Cataract surgery is an elective surgical procedure performed by an ophthalmologist (an eye specialist) in an outpatient surgical center or in hospital.

During cataract surgery, a patient's cloudy lens is broken into pieces and removed. The surgeon then replaces the removed lens with an artificial one called an intraocular implant, or IOL.

Since cataract surgery is performed under local anesthesia, patients go home after the procedure; they do not require care overnight in a hospital. While the surgery itself usually takes less than 30 minutes to complete, patients can expect to be at the center or hospital for several hours, due to preoperative checks and postoperative recoveries.

If a person has cataracts in both eyes, they will usually undergo one surgery at a time, generally a few weeks apart. This is done to minimize any possible complications and give the first eye operated on proper time to heal.

Cataracts are rare in children but may be treated with surgery under general anesthesia.

Various Surgical Techniques

There are a few main cataract surgery techniques. Your surgeon will choose the best one for your procedure based on factors like the size and location of your cataract.

Traditional Cataract Surgery With Phacoemulsification

Phacoemulsification is the most common technique used to remove a cataract. With this technique, a surgeon uses a surgical blade to make a small incision (ranging between 2 to 3 millimeters, or mm) in the cornea. Then, another incision is made in the capsule (the clean, thin bag that holds the lens).

Through a process called phacoemulsification, an ultrasound device is placed through the incision, emitting highly focused sound waves into the eye to break the cloudy lens (the cataract) into tiny pieces.
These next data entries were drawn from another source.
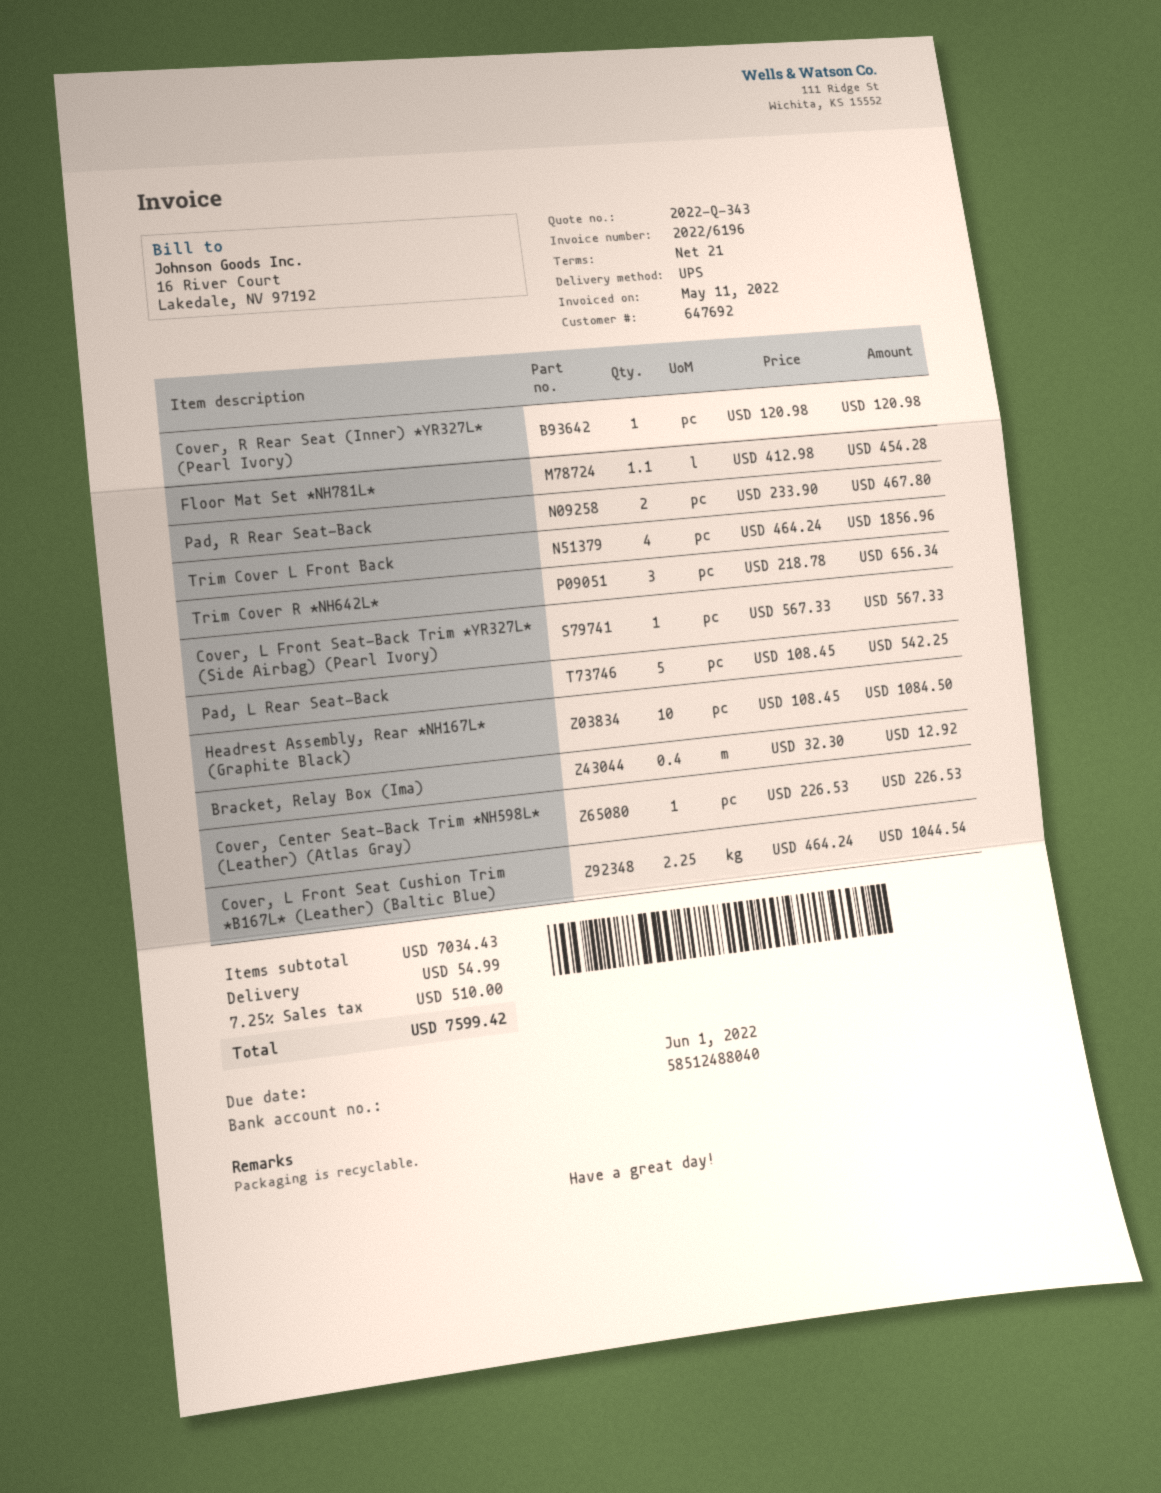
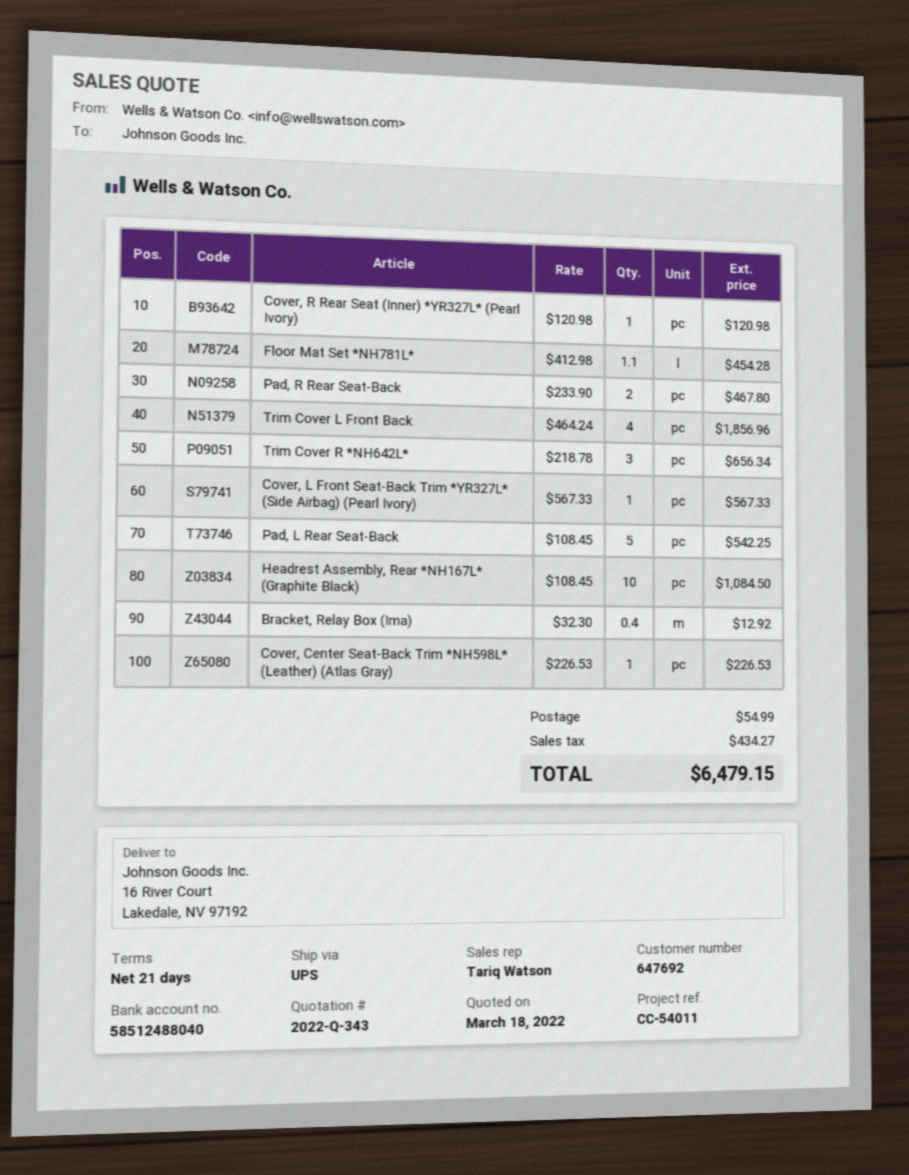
Cover, L Front Seat Cushion Trim *B167L* (Leather) (Baltic Blue): 2.25 x 464.24 = 1044.54 -> none
tax: 510.00 -> 434.27
total: 7599.42 -> 6479.15

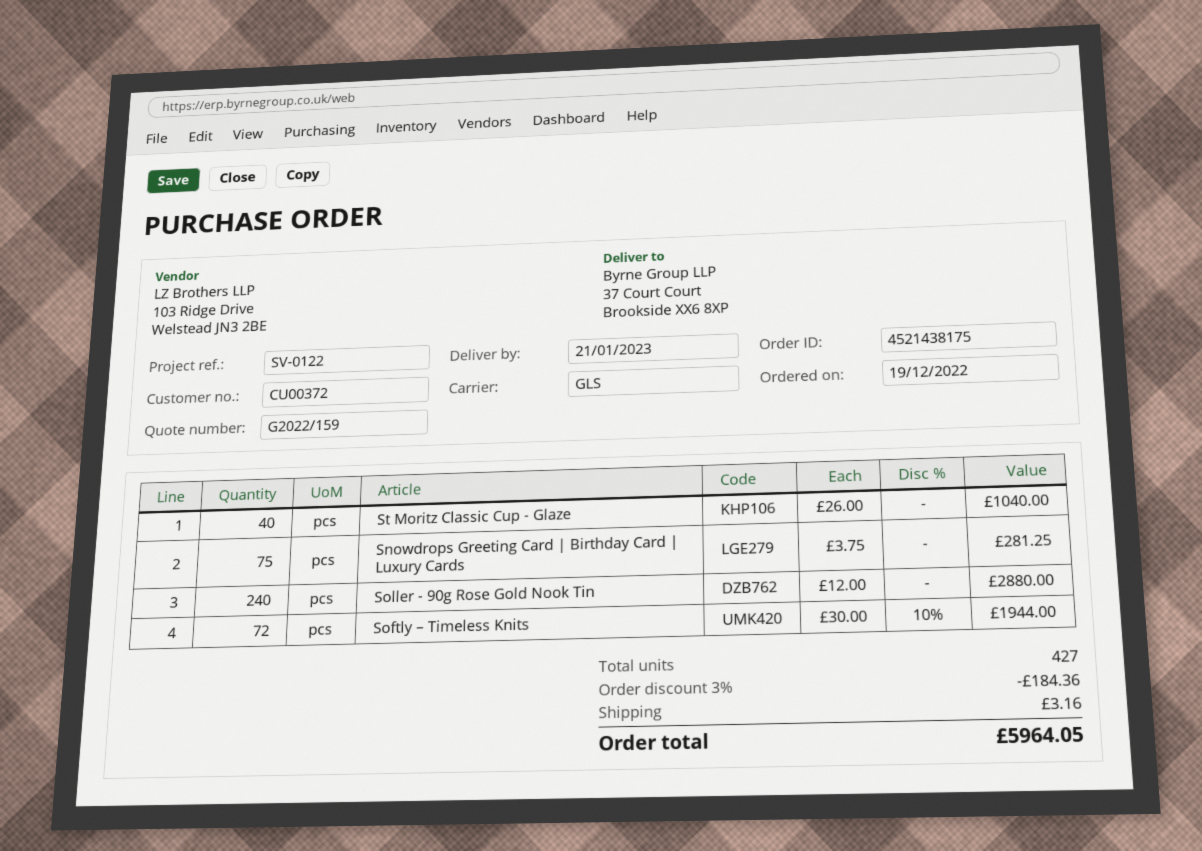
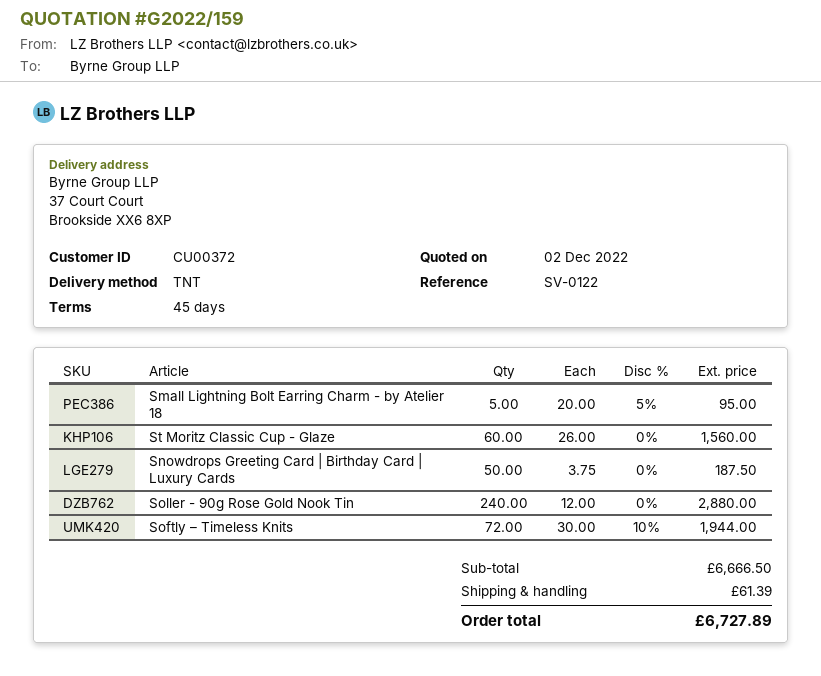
shipping method: GLS -> TNT
St Moritz Classic Cup - Glaze: 40 x 26.00 = 1040.00 -> 60 x 26.00 = 1560.00
Snowdrops Greeting Card | Birthday Card | Luxury Cards: 75 x 3.75 = 281.25 -> 50 x 3.75 = 187.50
Small Lightning Bolt Earring Charm - by Atelier 18: none -> 5 x 20.00 - 5% = 95.00
discount: 3% = 184.36 -> none
shipping: 3.16 -> 61.39
total: 5964.05 -> 6727.89

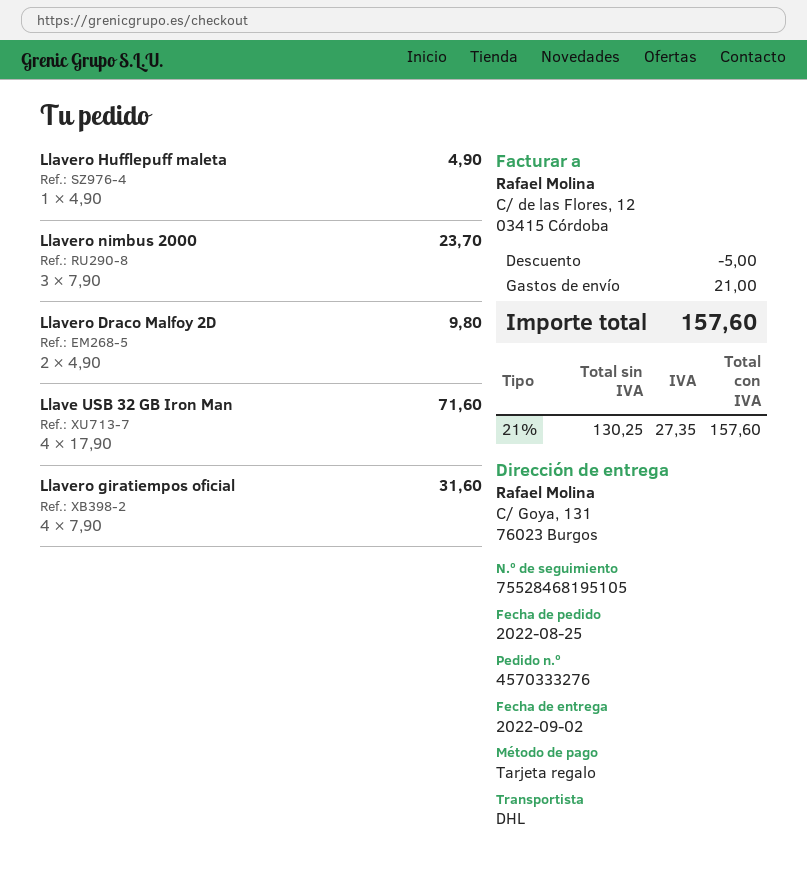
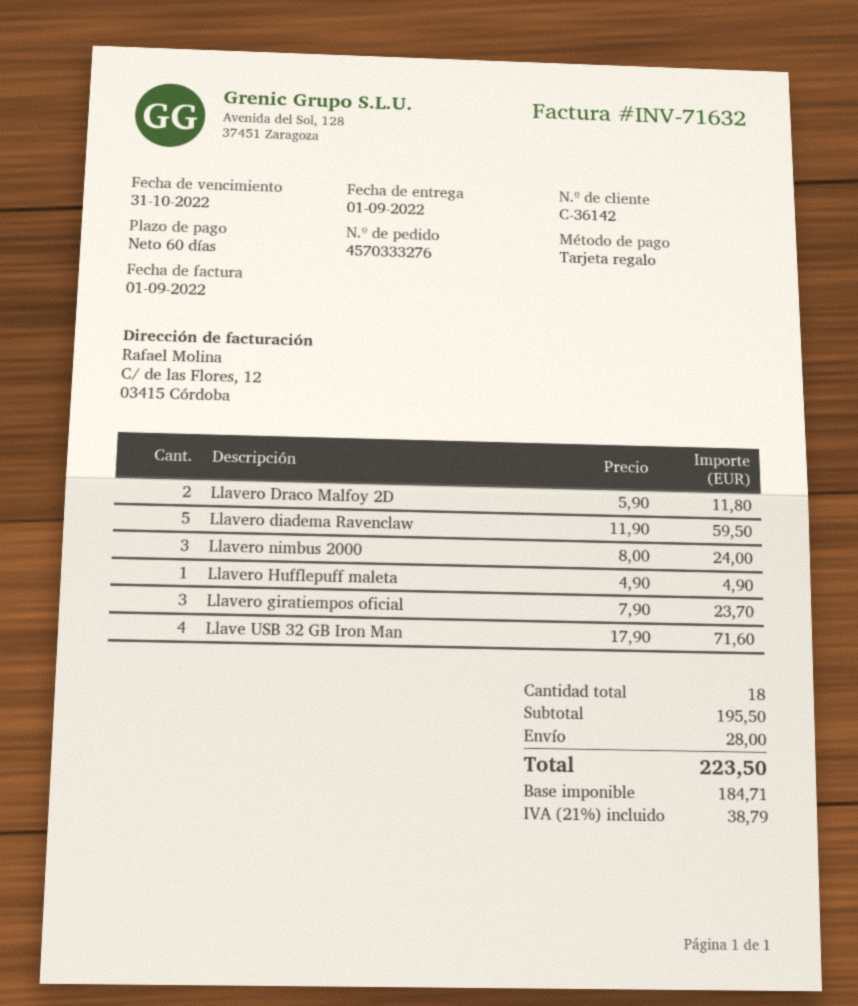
delivery date: 2022-09-02 -> 2022-09-01
Llavero nimbus 2000: 3 x 7.90 = 23.70 -> 3 x 8.00 = 24.00
Llavero Draco Malfoy 2D: 2 x 4.90 = 9.80 -> 2 x 5.90 = 11.80
Llavero giratiempos oficial: 4 x 7.90 = 31.60 -> 3 x 7.90 = 23.70
Llavero diadema Ravenclaw: none -> 5 x 11.90 = 59.50
discount: 5.00 -> none
shipping: 21.00 -> 28.00
net: 130.25 -> 184.71
tax: 21% = 27.35 -> 21% = 38.79
total: 157.60 -> 223.50

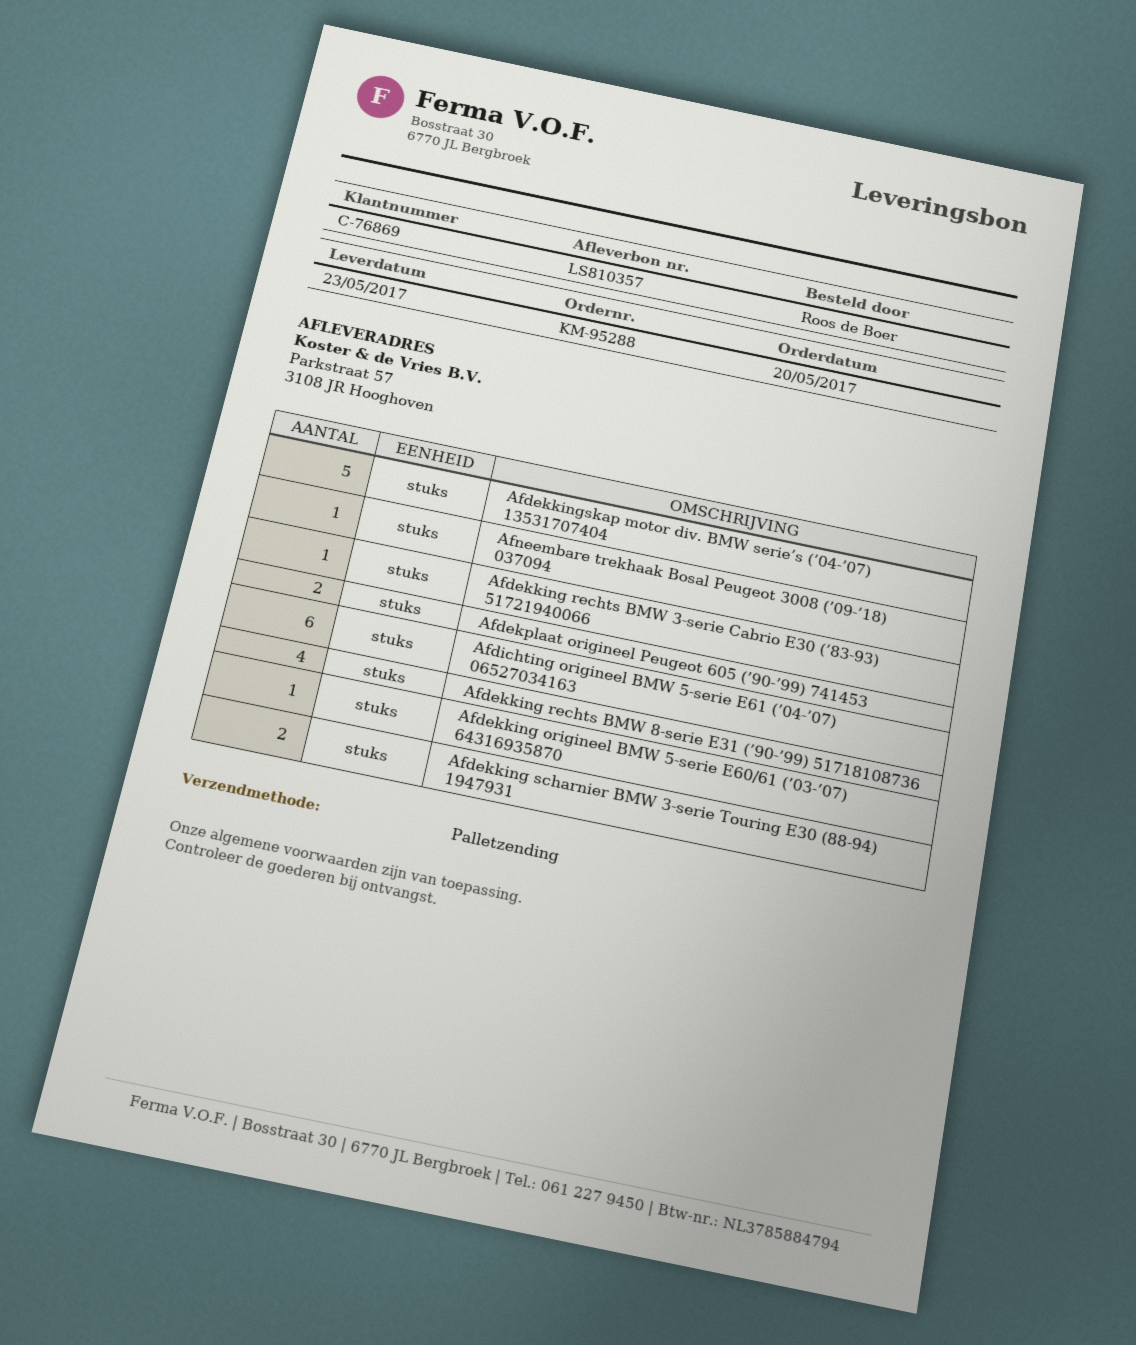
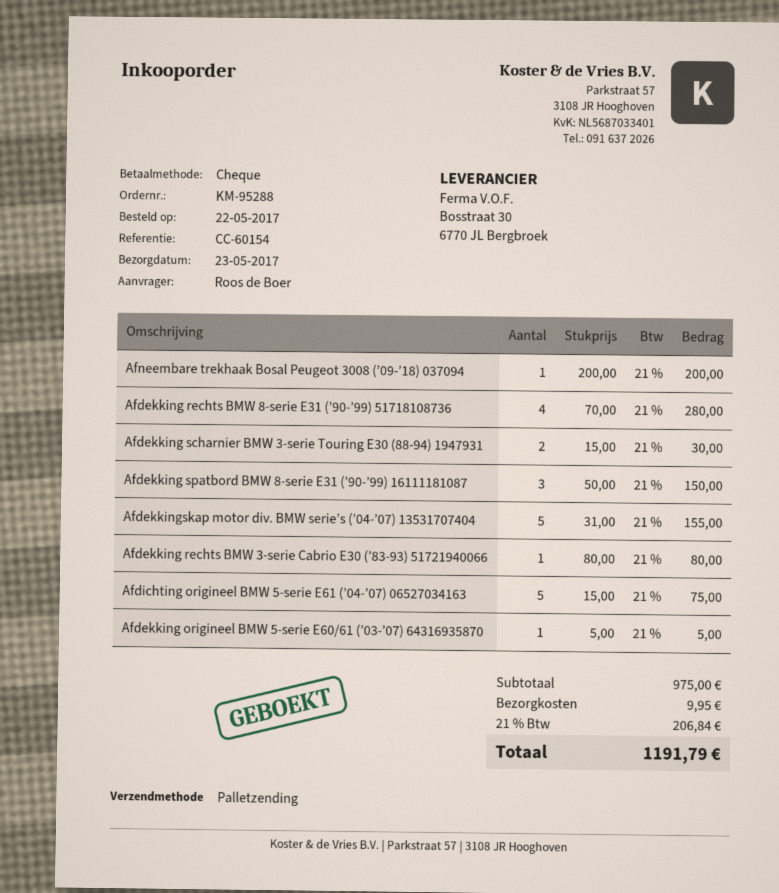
order date: 2017-05-20 -> 2017-05-22
Afdekplaat origineel Peugeot 605 (’90-’99) 741453: 2 -> none
Afdichting origineel BMW 5-serie E61 (’04-’07) 06527034163: 6 -> 5
Afdekking spatbord BMW 8-serie E31 (’90-’99) 16111181087: none -> 3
The pieces of the lens are then removed using gentle suction from a vacuum attached to the device. At this time, the artificial lens can be inserted into the capsule.

The incision is closed with a special liquid; stitches are not usually needed.

To summarize, ophthalmologists often explain traditional cataract surgery like this: Think of an M&M candy inside an eye: the goal is to create an opening in the top shell, scoop out the dark, cloudy chocolate, and then put in a lens between the two shells.

Extracapsular Cataract Extraction

This is a less commonly used technique and involves the surgeon making a larger incision (10 mm) in the eye to remove the lens in one piece. Suction may be used if additional pieces remain.

As with phacoemulsification, once the lens is removed, an IOL can be placed.

The incision is closed with several sutures or stitches.

Intracapsular Cataract Surgery

This procedure involves removing the entire lens and capsule through a large incision.

Intracapsular cataract surgery is rarely performed. This technique may result in more complications and slower healing than surgeries that involve a smaller incision.

Laser-Assisted Cataract Surgery

Laser-assisted cataract surgery involves using an optical coherence tomography image to help the surgeon create precise and specific laser incisions in the cornea and the capsule. The laser then softens the cataract and breaks it up into small pieces.

After the pieces are removed, a new intraocular lens can be implanted into the capsule.

Laser cataract surgery can also simultaneously correct an eye condition called astigmatism.

While more investigation is required, there does not appear to be a major difference in safety or visual outcomes when comparing traditional cataract surgery with phacoemulsification to laser cataract surgery.


While there are no absolute contraindications to undergoing cataract surgery, possible ones include:

  • Vision can be managed well with temporary measures: Since cataract surgery carries risks, you should only go through with the procedure when other non-invasive measures have been exhausted. These temporary measures may include obtaining a new eyeglass prescription for a stronger lens or getting anti-reflective coatings on your eyeglass lenses.
  • Potential for visual improvement is limited: Certain coexisting conditions, such as age-related macular degeneration (AMD) or a history of stroke involving the visual pathways in the brain, may make any visual improvement with surgery marginal. 
  • Anatomic challenges: Certain anatomic eye issues or conditions (e.g., small pupils or glaucoma) can make cataract surgery more challenging to perform and/or increase the risk of complications during surgery. Additionally, having only one good eye is a primary risk; a conservative approach is generally recommended for those with one seeing eye, and surgery is only when the benefits of surgery outweigh the risks. Additional risk factors include restless leg syndrome or an inability to lie still and flat. These issues are not necessarily contraindications, but they do require careful attention and an experienced surgeon.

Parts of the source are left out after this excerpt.